Monday 12 February 2007

Chapter 21


Colin McAllistair was feeling pretty pleased with himself. The fax from Professor Pickfield had arrived, as promised, and his notes from all those years ago were more detailed than he remembered. He’d spent the time waiting for the fax refreshing his memory about the Battle of Jamara. He knew, of course, how critically important the battle had been in the history of the Spanish Civil War. In just one day, almost 300 members of the Saklatvala Battalion – the British volunteers fighting with the Republican army – had fallen casualty. He tried to imagine the sheer bloodiness of the battle, and what had inspired so many thousands of men and women from overseas to go to Spain to fight for a cause that was ultimately a lost one.
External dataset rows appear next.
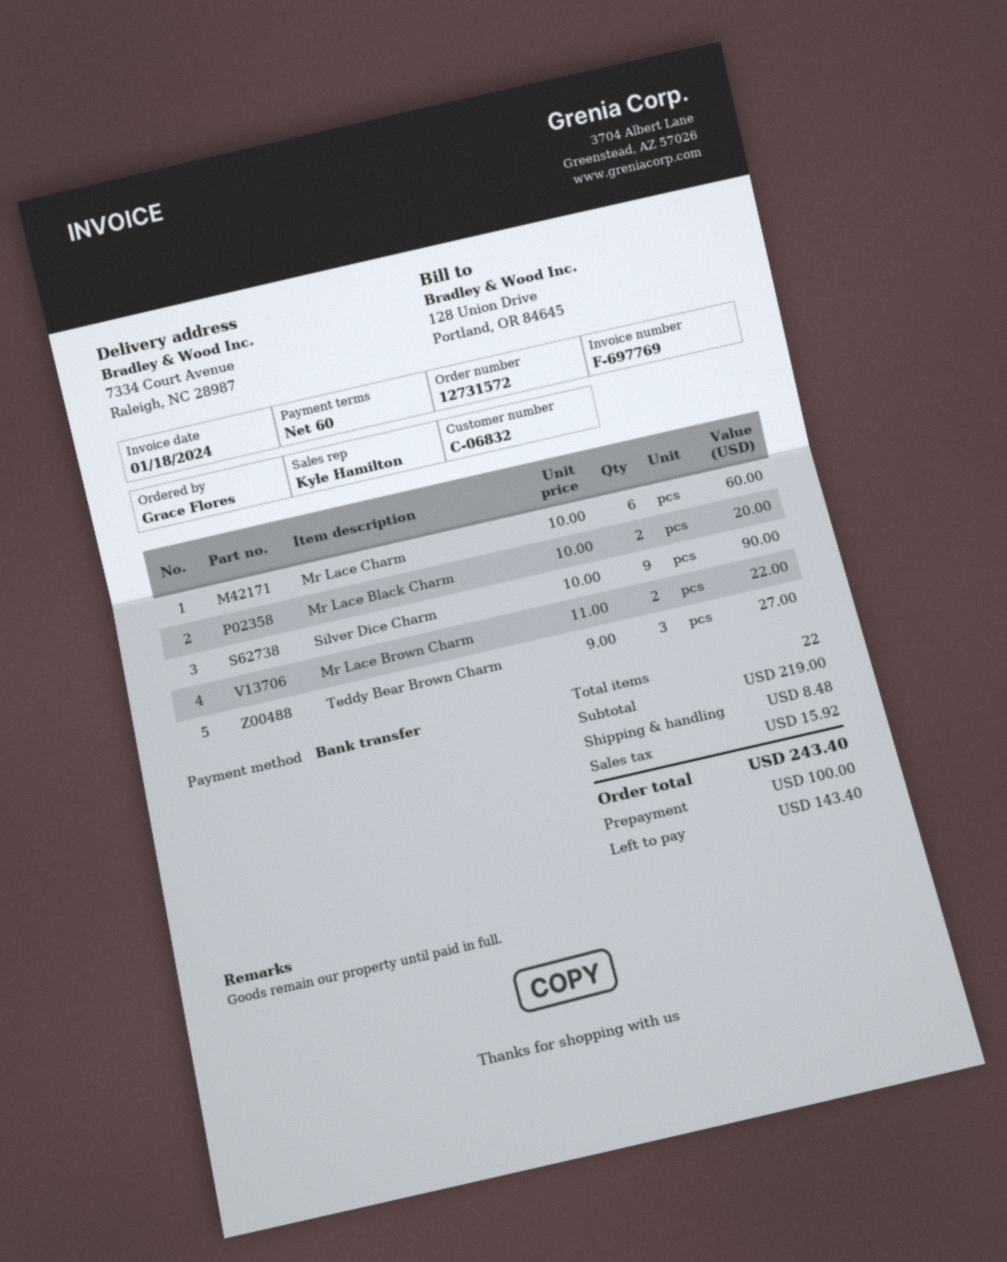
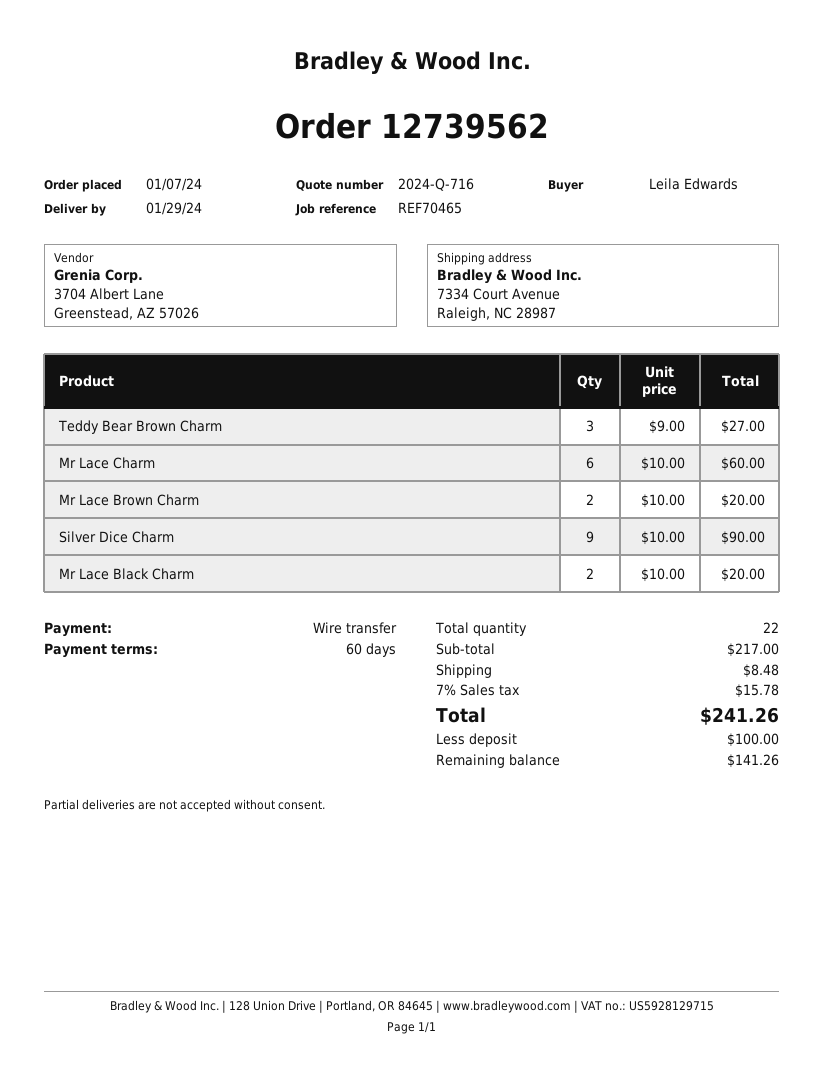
order number: 12731572 -> 12739562
ordered by: Grace Flores -> Leila Edwards
Mr Lace Brown Charm: 2 x 11.00 = 22.00 -> 2 x 10.00 = 20.00
subtotal: 219.00 -> 217.00
tax: 15.92 -> 15.78
total: 243.40 -> 241.26
balance: 143.40 -> 141.26

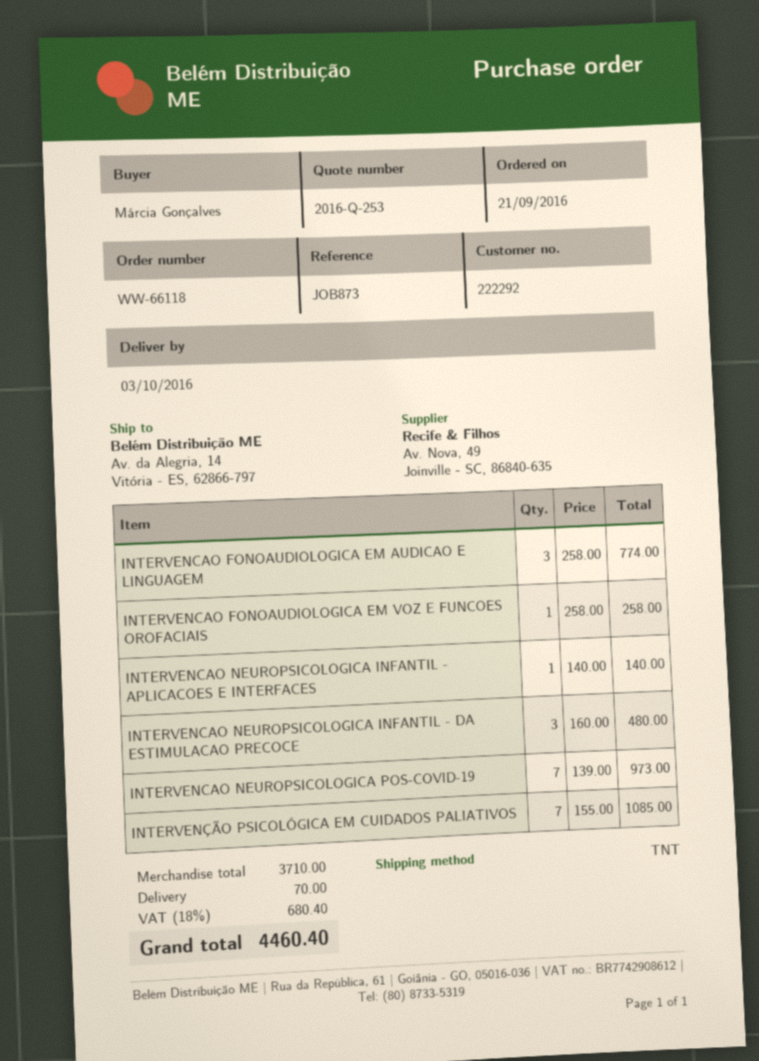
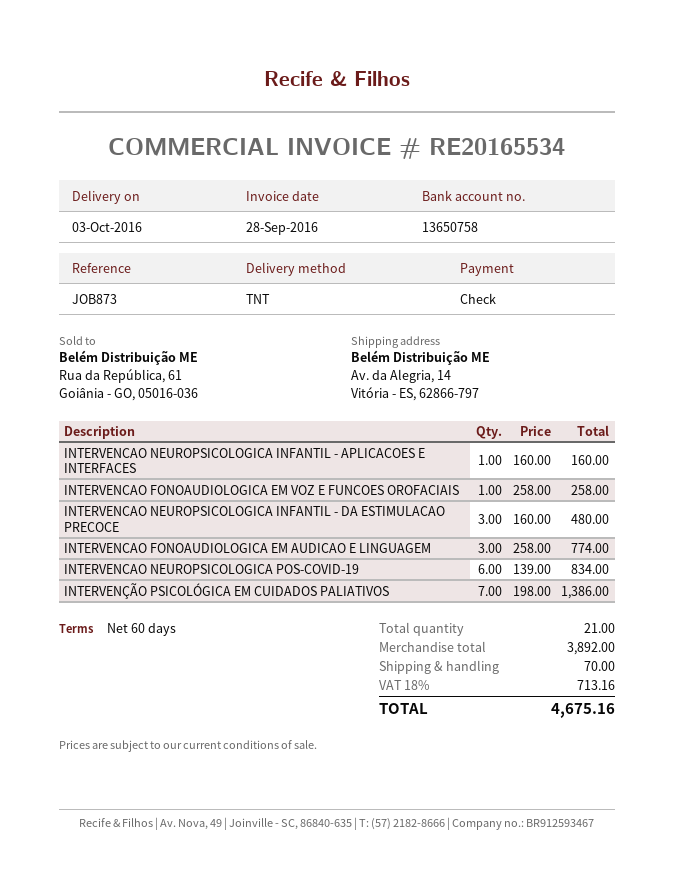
INTERVENCAO NEUROPSICOLOGICA INFANTIL - APLICACOES E INTERFACES: 1 x 140.00 = 140.00 -> 1 x 160.00 = 160.00
INTERVENCAO NEUROPSICOLOGICA POS-COVID-19: 7 x 139.00 = 973.00 -> 6 x 139.00 = 834.00
INTERVENÇÃO PSICOLÓGICA EM CUIDADOS PALIATIVOS: 7 x 155.00 = 1085.00 -> 7 x 198.00 = 1386.00
subtotal: 3710.00 -> 3892.00
tax: 18% = 680.40 -> 18% = 713.16
total: 4460.40 -> 4675.16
He scanned his notes carefully. Jonathan Harcourt had been a fascinating individual. Born in 1908, he’d been too young to see service in the First War (although he had lost two older brothers in France), and had started work straight from school on the Daily Herald, a left-leaning paper that had a huge circulation between the wars. Within five or six years, he had made a name for himself as a columnist of some note, so that when his editor was scouting around for a talented writer to cover the Spanish elections in 1936, Harcourt had been an obvious choice. He was single, and this was his first foreign posting. Harcourt had told McAllistair how, after only a month or two in Madrid, he knew that he’d have to swap his pen for a gun.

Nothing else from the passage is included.